Metadata-Version: 2.1
Name: lottery-ticket-pruner
Version: 0.8.1
Summary: Enables pruning of Keras DNNs using "lottery ticket" pruning
Home-page: https://github.com/jim-meyer/lottery_ticket_pruner
Author: Jim Meyer
Author-email: jimm@racemed.com
License: UNKNOWN
Platform: UNKNOWN
Classifier: Programming Language :: Python :: 3
Classifier: Development Status :: 4 - Beta
Classifier: License :: OSI Approved :: MIT License
Classifier: Operating System :: OS Independent
Classifier: Intended Audience :: Developers
Classifier: Intended Audience :: Education
Classifier: Intended Audience :: Science/Research
Classifier: Topic :: Scientific/Engineering :: Artificial Intelligence
Classifier: Topic :: Scientific/Engineering :: Image Recognition
Classifier: Topic :: Software Development :: Libraries :: Python Modules
Classifier: Topic :: Software Development :: Libraries
Requires-Python: >=3.6
Description-Content-Type: text/markdown
Requires-Dist: keras (>=2.1.0)
Requires-Dist: numpy (>=1.18.3)

# Lottery Ticket Pruner

Deep Neural Networks (DNNs) can often benefit from "pruning" some weights in the network, turning dense matrices of weights
into sparse matrices of weights with little or no loss in accuracy of the overall model.

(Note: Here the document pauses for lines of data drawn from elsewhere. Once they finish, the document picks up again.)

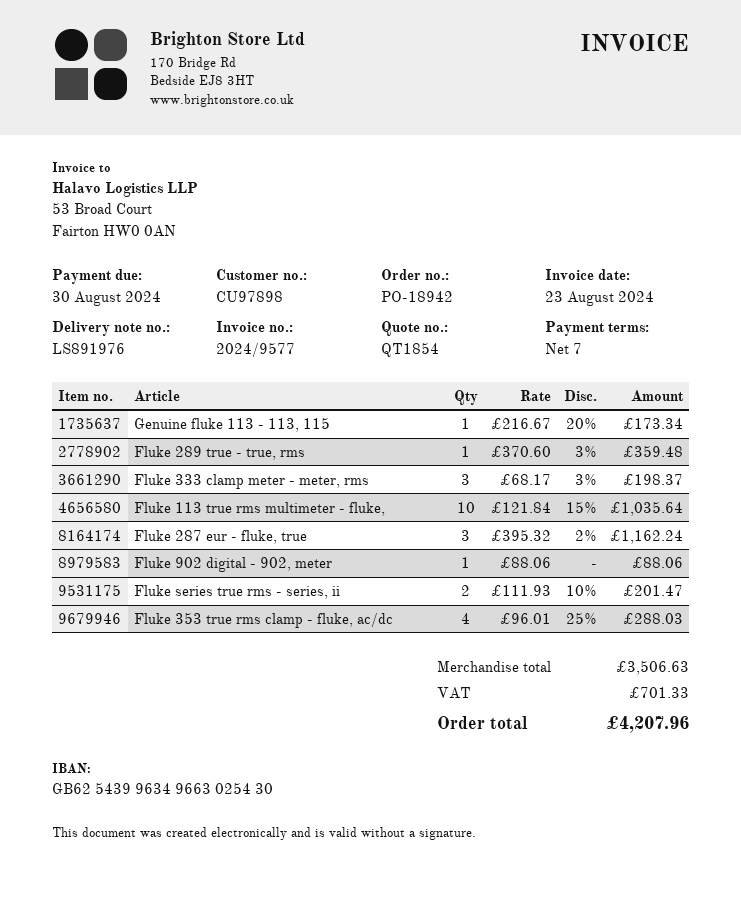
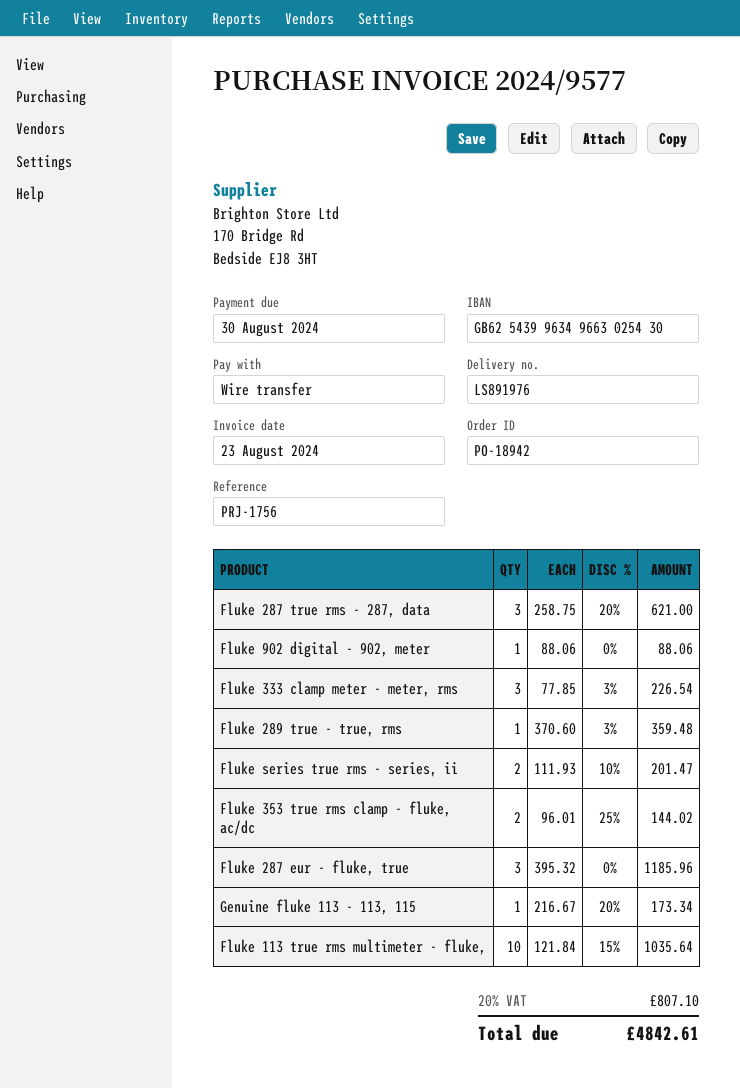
Fluke 333 clamp meter - meter, rms: 3 x 68.17 - 3% = 198.37 -> 3 x 77.85 - 3% = 226.54
Fluke 287 eur - fluke, true: 3 x 395.32 - 2% = 1162.24 -> 3 x 395.32 = 1185.96
Fluke 353 true rms clamp - fluke, ac/dc: 4 x 96.01 - 25% = 288.03 -> 2 x 96.01 - 25% = 144.02
Fluke 287 true rms - 287, data: none -> 3 x 258.75 - 20% = 621.00
tax: 701.33 -> 807.10
total: 4207.96 -> 4842.61

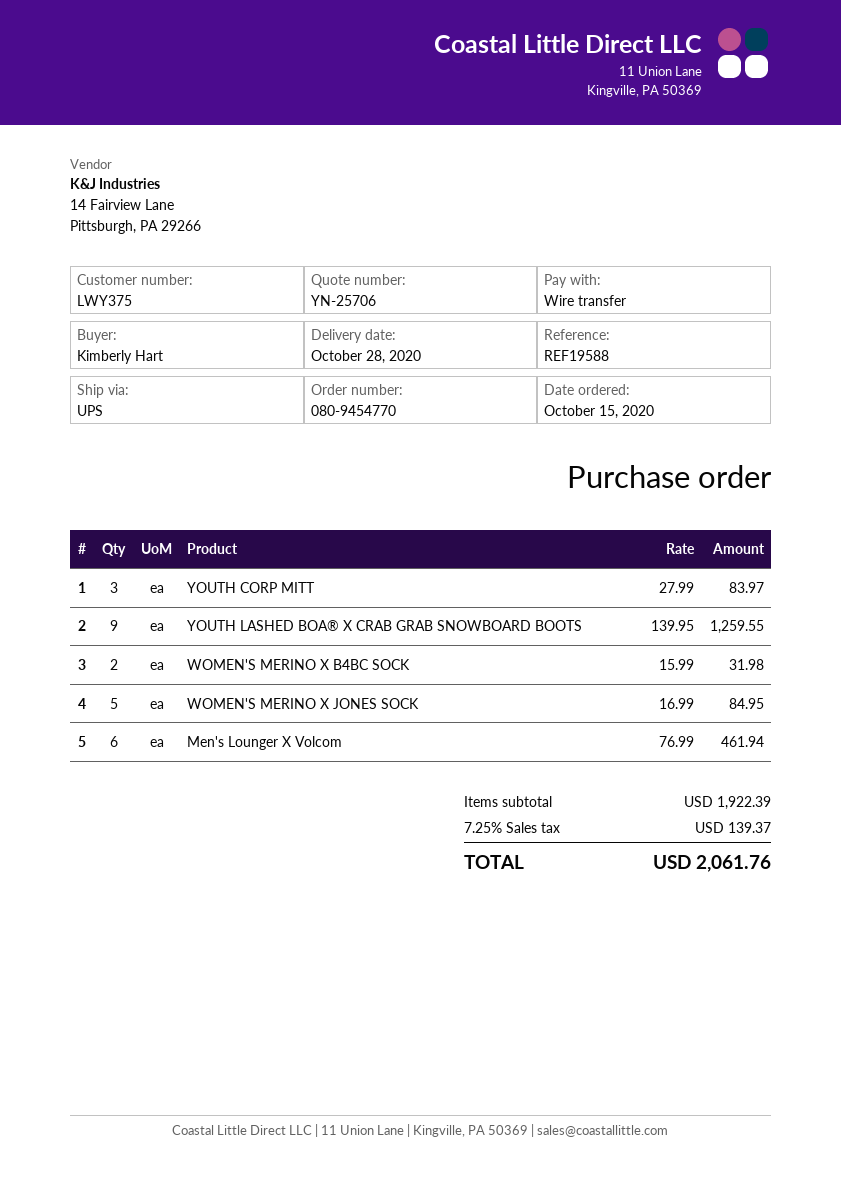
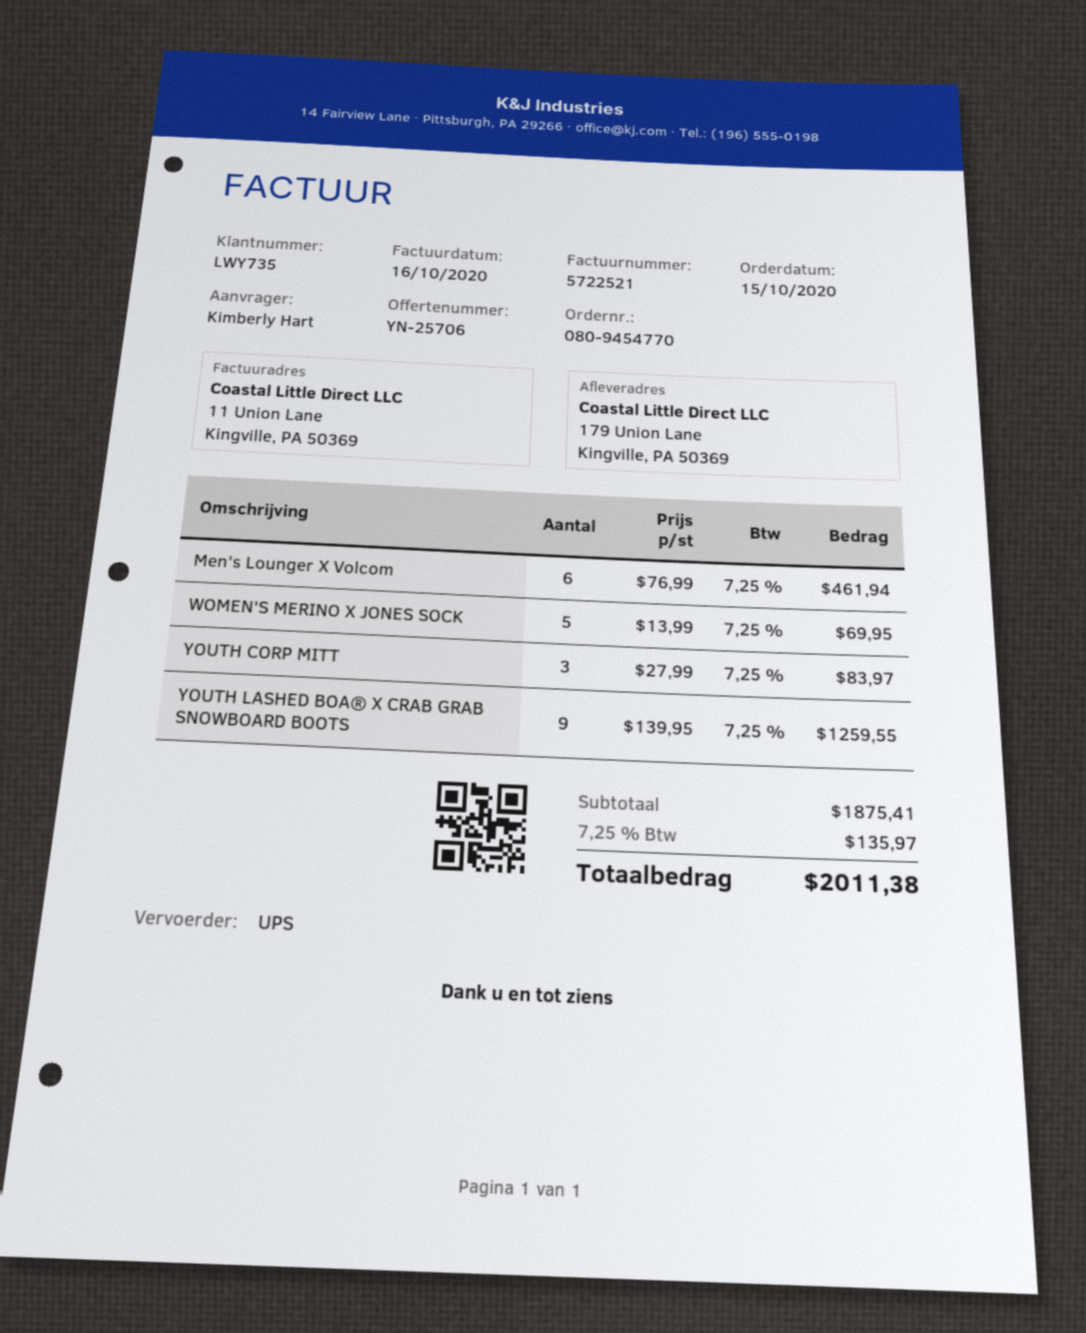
customer number: LWY375 -> LWY735
WOMEN'S MERINO X B4BC SOCK: 2 x 15.99 = 31.98 -> none
WOMEN'S MERINO X JONES SOCK: 5 x 16.99 = 84.95 -> 5 x 13.99 = 69.95
subtotal: 1922.39 -> 1875.41
tax: 7.25% = 139.37 -> 7.25% = 135.97
total: 2061.76 -> 2011.38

This is a keras implementation of the most relevant pruning strategies outlined in two papers:

- [The Lottery Ticket Hypothesis: Finding Sparse, Trainable Neural Networks](https://arxiv.org/pdf/1803.03635.pdf)
- [Deconstructing Lottery Tickets: Zeros, Signs, and the Supermask](https://eng.uber.com/deconstructing-lottery-tickets/)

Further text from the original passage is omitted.